**TASK STATEMENT**
Transcribe the stretch of entries below from the line with "text-align: right ->" through the line with "width: 540px ->", exactly and with both ends included; leave out all other lines.

**WORKING DATA**
Content starts
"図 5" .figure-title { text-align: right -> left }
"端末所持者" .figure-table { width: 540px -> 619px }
Content ends
Content starts
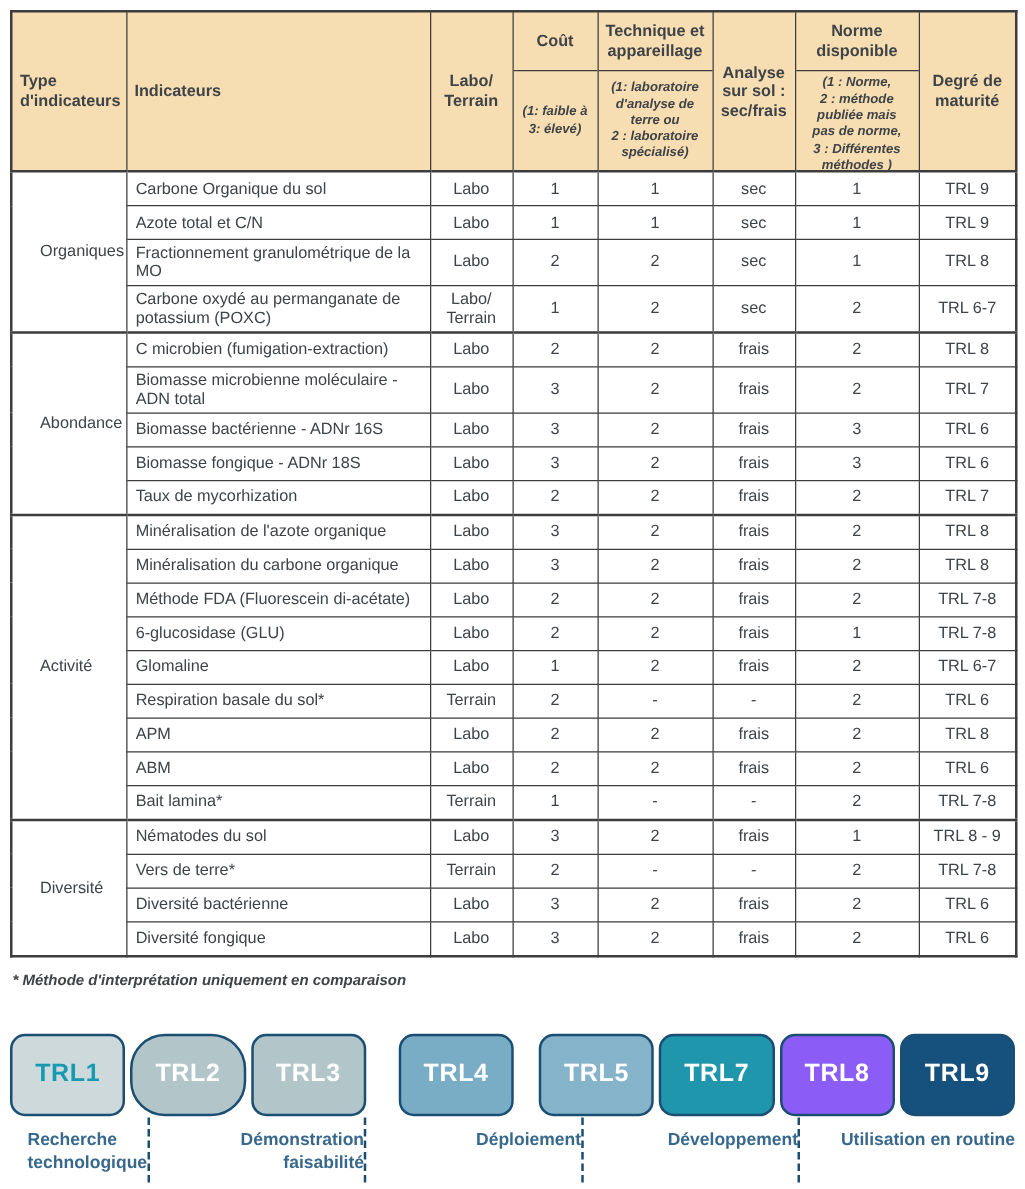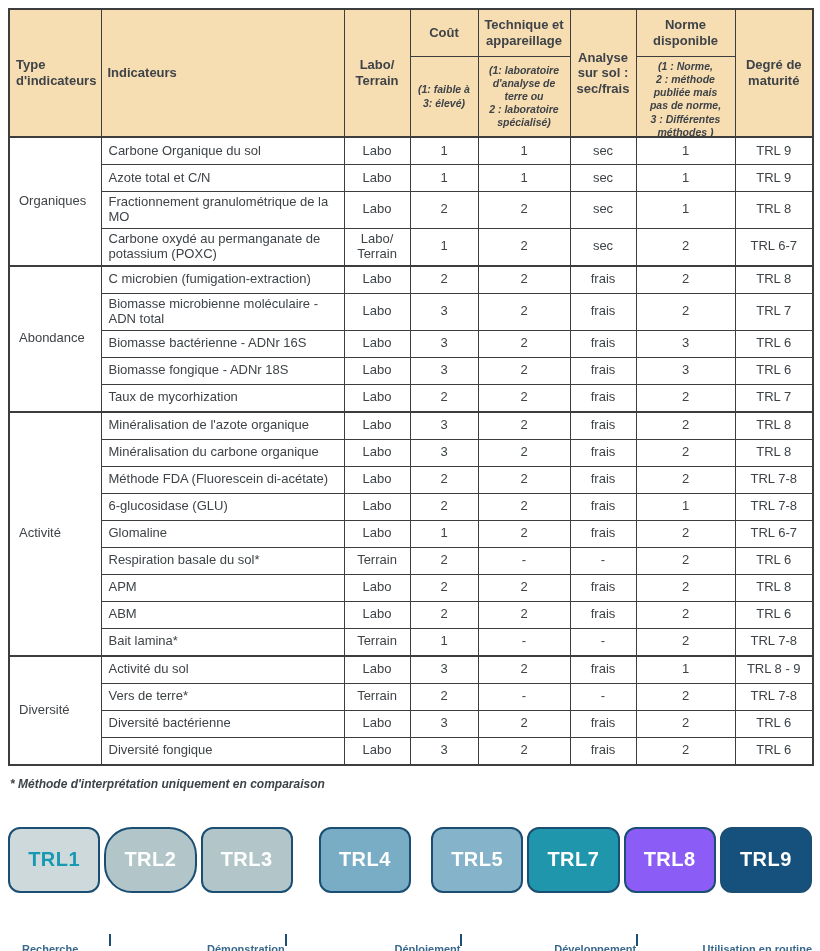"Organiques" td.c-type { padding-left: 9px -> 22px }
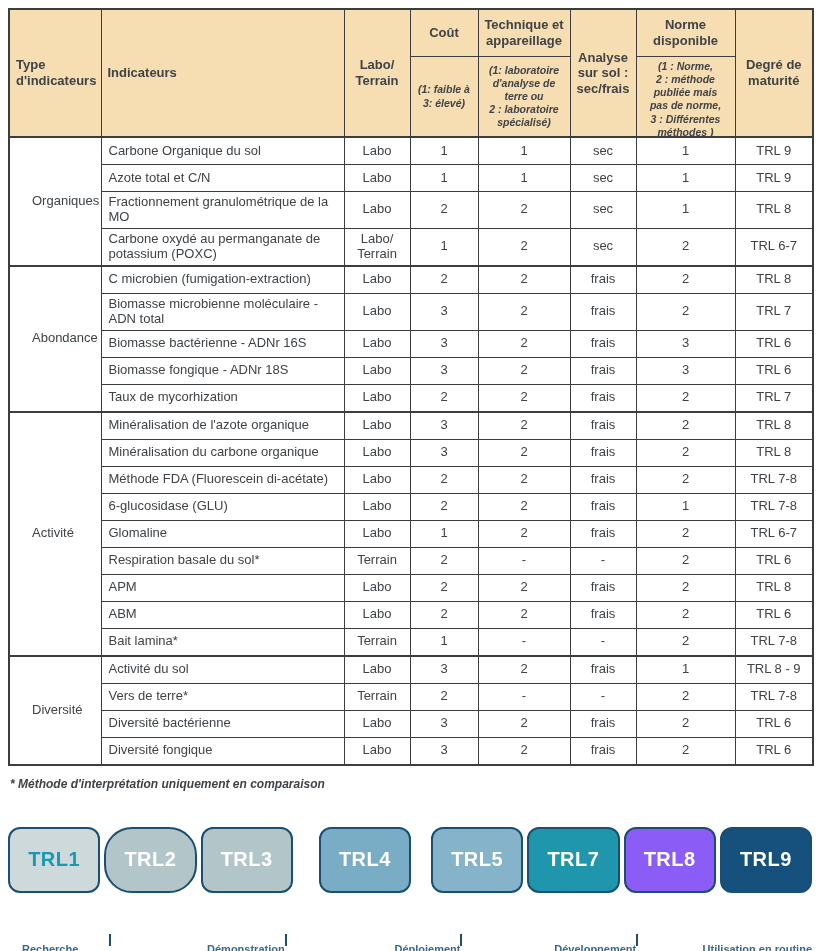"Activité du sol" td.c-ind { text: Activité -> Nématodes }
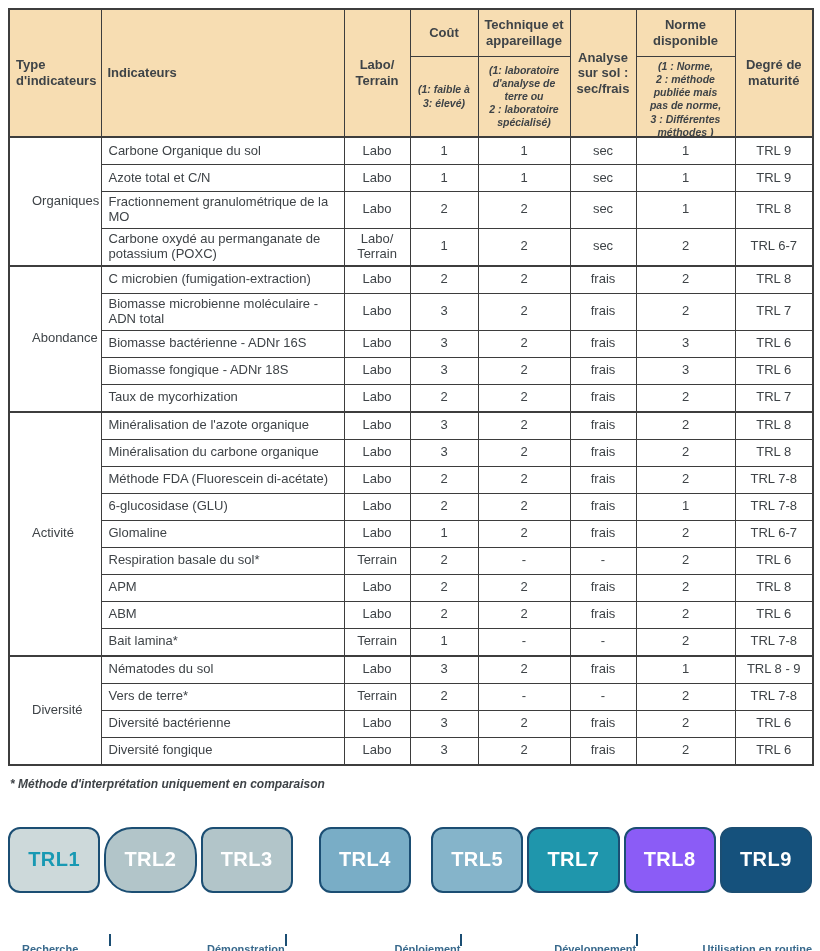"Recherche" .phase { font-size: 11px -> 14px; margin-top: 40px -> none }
Content ends
**COMPLETED TASK**
"図 5" .figure-title { text-align: right -> left }
"端末所持者" .figure-table { width: 540px -> 619px }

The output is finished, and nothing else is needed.